Losing The Great Code.

I call it the King Who? effect, after an incident that happened during my son’s teen years. 

A neighbour wanted to hire him for a few hours of manual labour, and he had to call her.

This was the deep dark ages of  phone books. 


“What was her name? How do you spell that?” 

“David. Like, you know, King David.”

“King WHO?”


At that moment I realised that I had neglected a vital part of my children’s education. 

A  precious baby of cultural tradition had been thrown out with the smelly bathwater of patriarchal religion. 

We had no desire to raise children with the fear of hell and damnation.

Yet in skipping religious indoctrination  we failed to transmit the mythology at the heart of 

our own culture.


Daughter filled those gaps in education when she belonged to a Christian youth group.

Son knew the gods and heroes of various mythologies,  could tell you all about Nanabush 

and Mouse Woman, but knew only vaguely that Easter “had something to do with Christianity”. 

I should have done better.


I have never read “The Great Code”, Northrop Frye’s classic work on the Bible as literary influence. 

But one gets the idea. A living culture needs a shared bank of stories and images to draw from. 

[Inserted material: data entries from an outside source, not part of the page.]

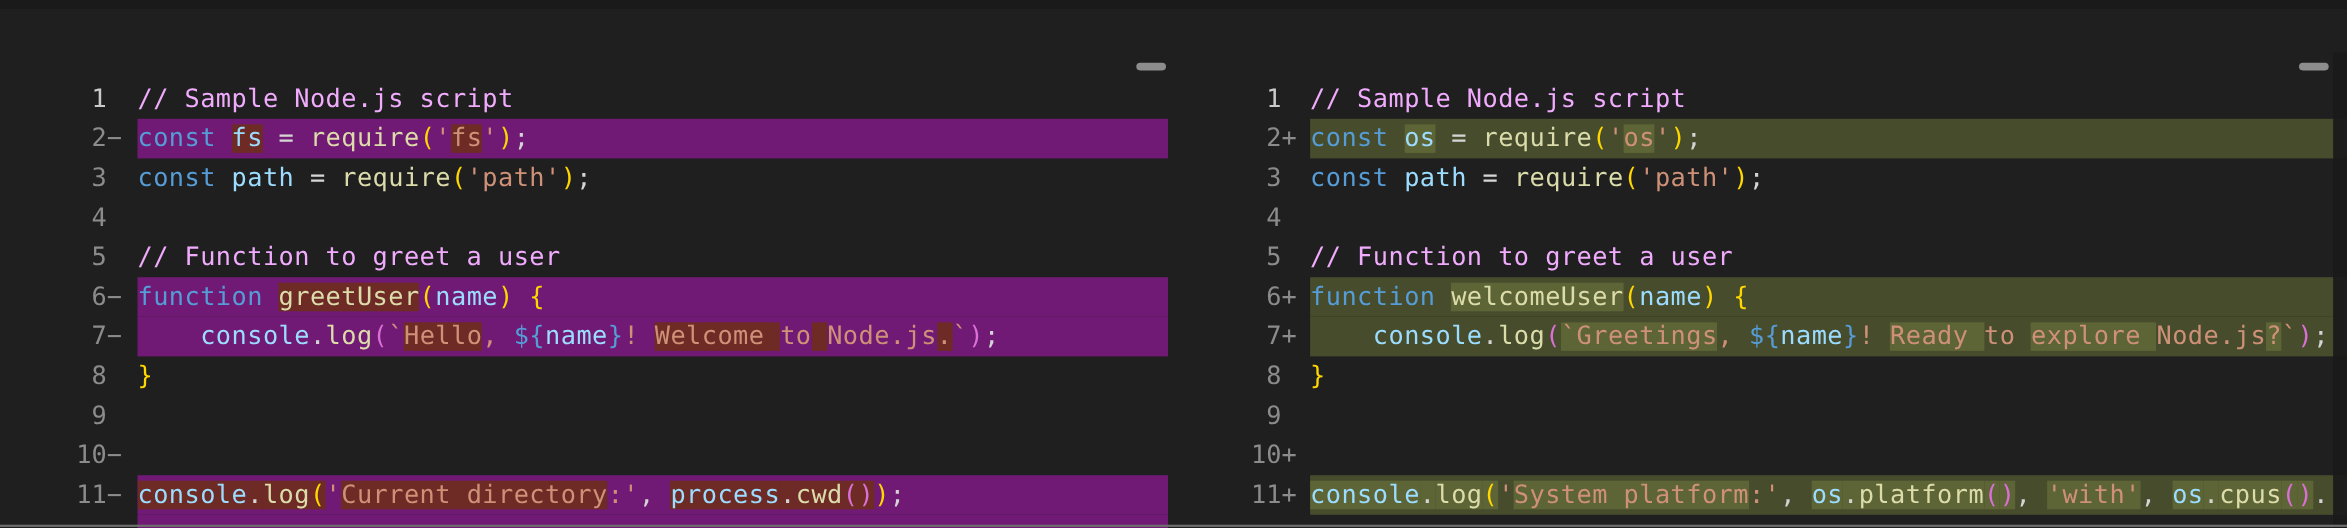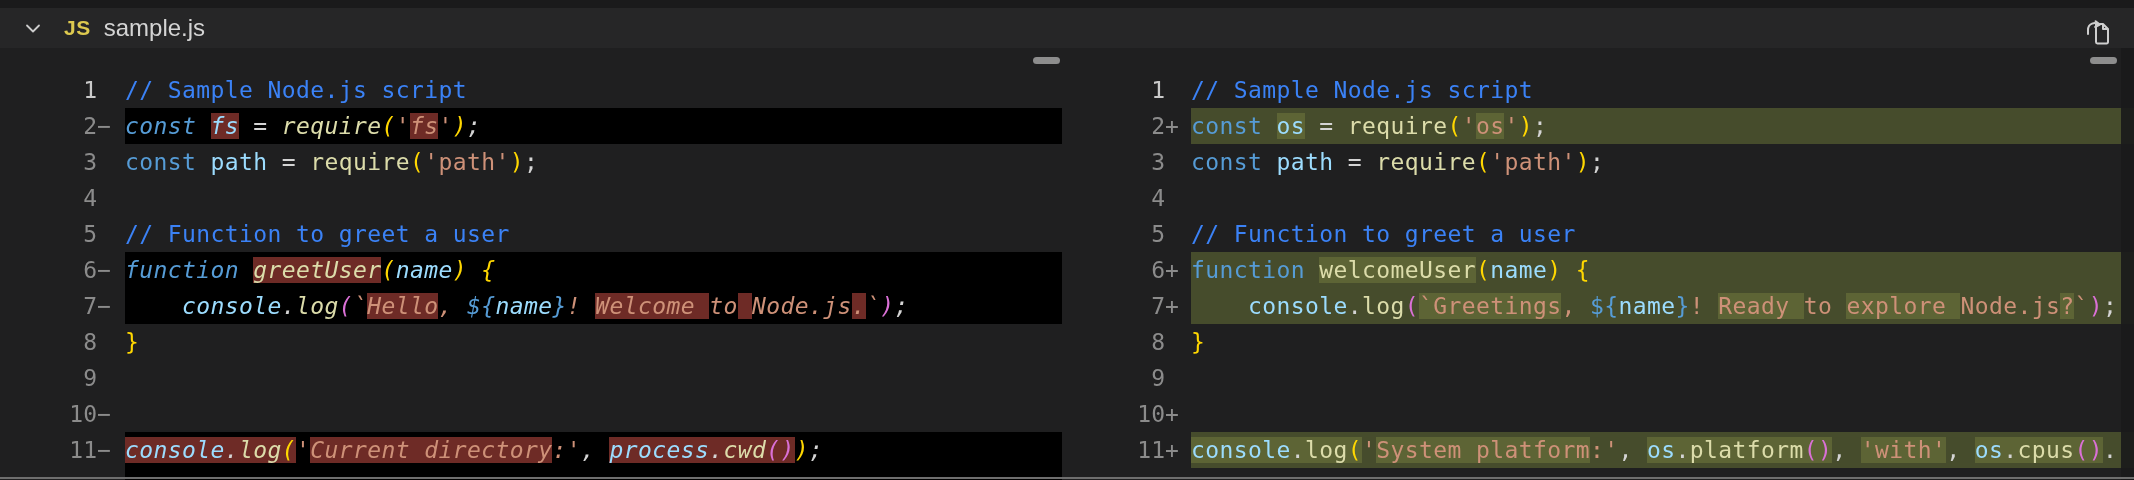--- a/index.html
+++ b/index.html
@@ -47,23 +47,6 @@
 
 <div class="window">
   <div class="topstrip"></div>
-  <div class="header">
-    <span class="chev">
-      <svg width="22" height="22" viewBox="0 0 22 22">
-          <polyline points="5,8.5 11,14.5 17,8.5" fill="none" stroke="#cccccc" stroke-width="1.8" stroke-linecap="round" stroke-linejoin="round"></polyline>
-        </svg>
-    </span>
-    <span class="js-badge">JS</span>
-    <span class="filename">sample.js</span>
-    <button class="goto-btn" title="">
-      <svg width="32" height="32" viewBox="0 0 32 32">
-        <path d="M14 10 h7 l5 5 v13 a1.4 1.4 0 0 1 -1.4 1.4 h-9.2 a1.4 1.4 0 0 1 -1.4 -1.4 z" fill="none" stroke="#cfcfcf" stroke-width="2" stroke-linejoin="round"></path>
-        <path d="M21 10 v5 h5" fill="none" stroke="#cfcfcf" stroke-width="2" stroke-linejoin="round"></path>
-        <path d="M6 20 v-4 c0 -6.5 7 -8.5 11 -5.5" fill="none" stroke="#cfcfcf" stroke-width="2" stroke-linecap="round"></path>
-        <path d="M13.6 7.2 L17.8 10.6 L13.2 13" fill="none" stroke="#cfcfcf" stroke-width="2" stroke-linecap="round" stroke-linejoin="round"></path>
-      </svg>
-    </button>
-  </div>
   <div class="diff">
     <div class="pane pane-left" id="pane-left">
         <div class="line">

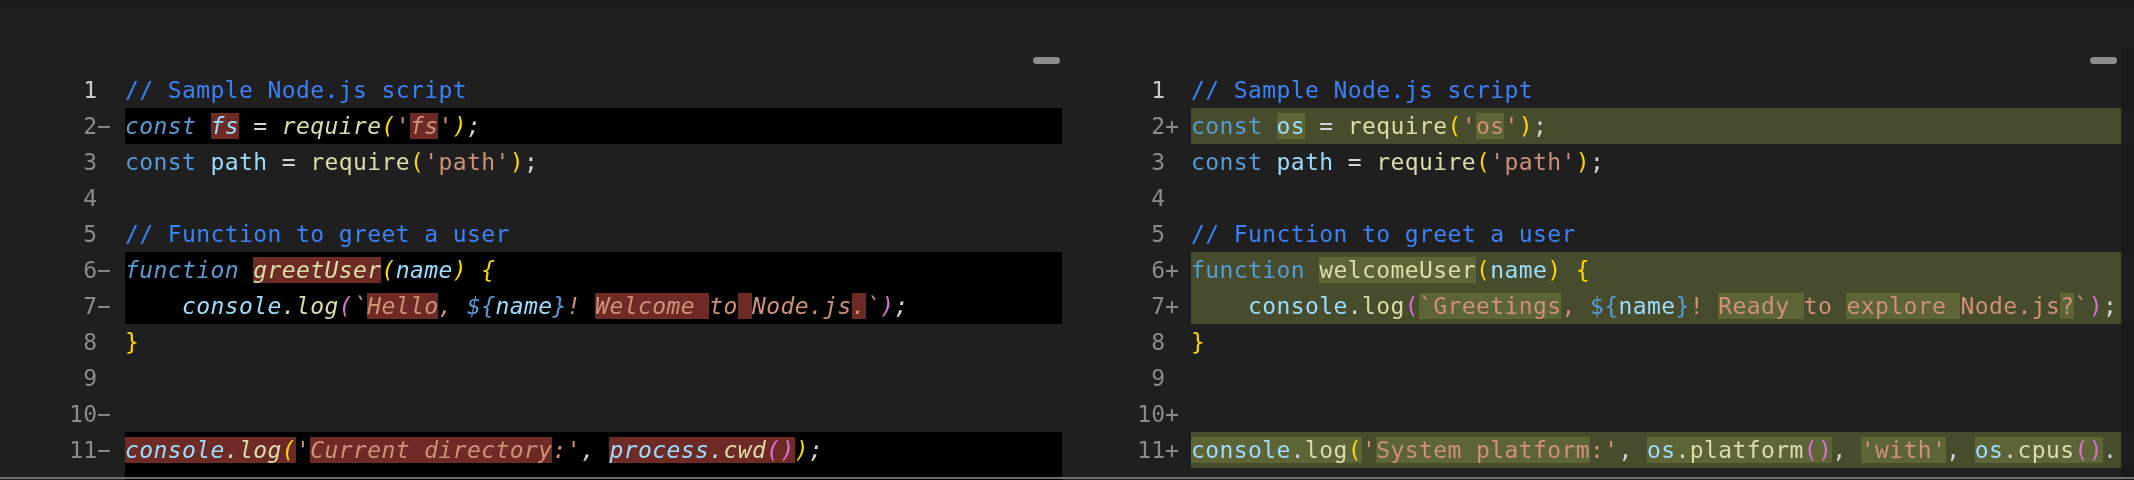--- a/index.html
+++ b/index.html
@@ -31,7 +31,7 @@
   .tok-var{color:#9CDCFE}
   .tok-fn{color:#DCDCAA}
   .tok-str{color:#CE9178}
-  .tok-cmt{color:#3b82f6}
+  .tok-cmt{color:#f0abfc}
   .tok-pun{color:#D4D4D4}
   .tok-b1{color:#FFD700}
   .tok-b2{color:#DA70D6}

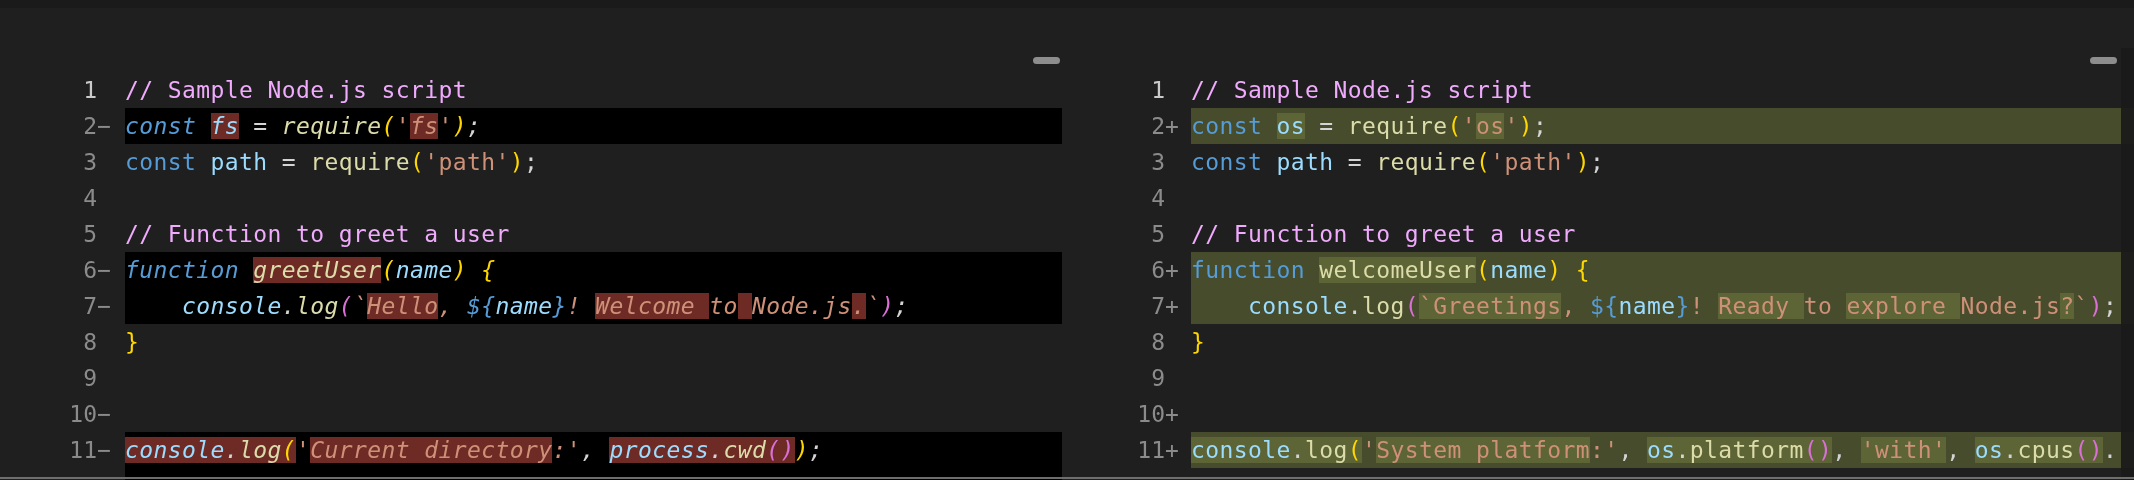--- a/index.html
+++ b/index.html
@@ -23,7 +23,7 @@
   .pane-right .sign{width:26px;}
   .num.active{color:#cacaca;}
   .code{flex:1;white-space:pre;letter-spacing:0.4px;color:#d4d4d4;overflow:hidden;}
-  .line.removed .code{background:#000000;font-style:italic;}
+  .line.removed .code{background:#701a75;}
   .line.added .code{background:#464c2c;}
   .removed .hl{background:#6e2b26;}
   .added .hl{background:#5d6435;}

Until recently Western culture’s bank of stories  consisted largely of the Bible, with the addition 

of Greco Roman classics in the more educated. A hunter with a grade 8 education would feel flattered  

if you called him a Nimrod.  Everyone would know why the youngest child was called the Benjamin of the family. 

 

I certainly have no desire to return to religious indoctrination, be it Christian or other. 

More some other time on the need for meaningful shared rituals to bind a society. 

For now, in this time of transition, I feel the loss of the Great Code.





2 comments:

troutbirder said...

Most thoughtful and interesting. The stories and legends we are read to as young children or a bit later read to ourselves are often the most profound influences in our life later on
Ray a. K.

Ien in the Kootenays said...

Thanks for visiting Ray. As the Jesuits would say, “Give me a child till he is seven....”.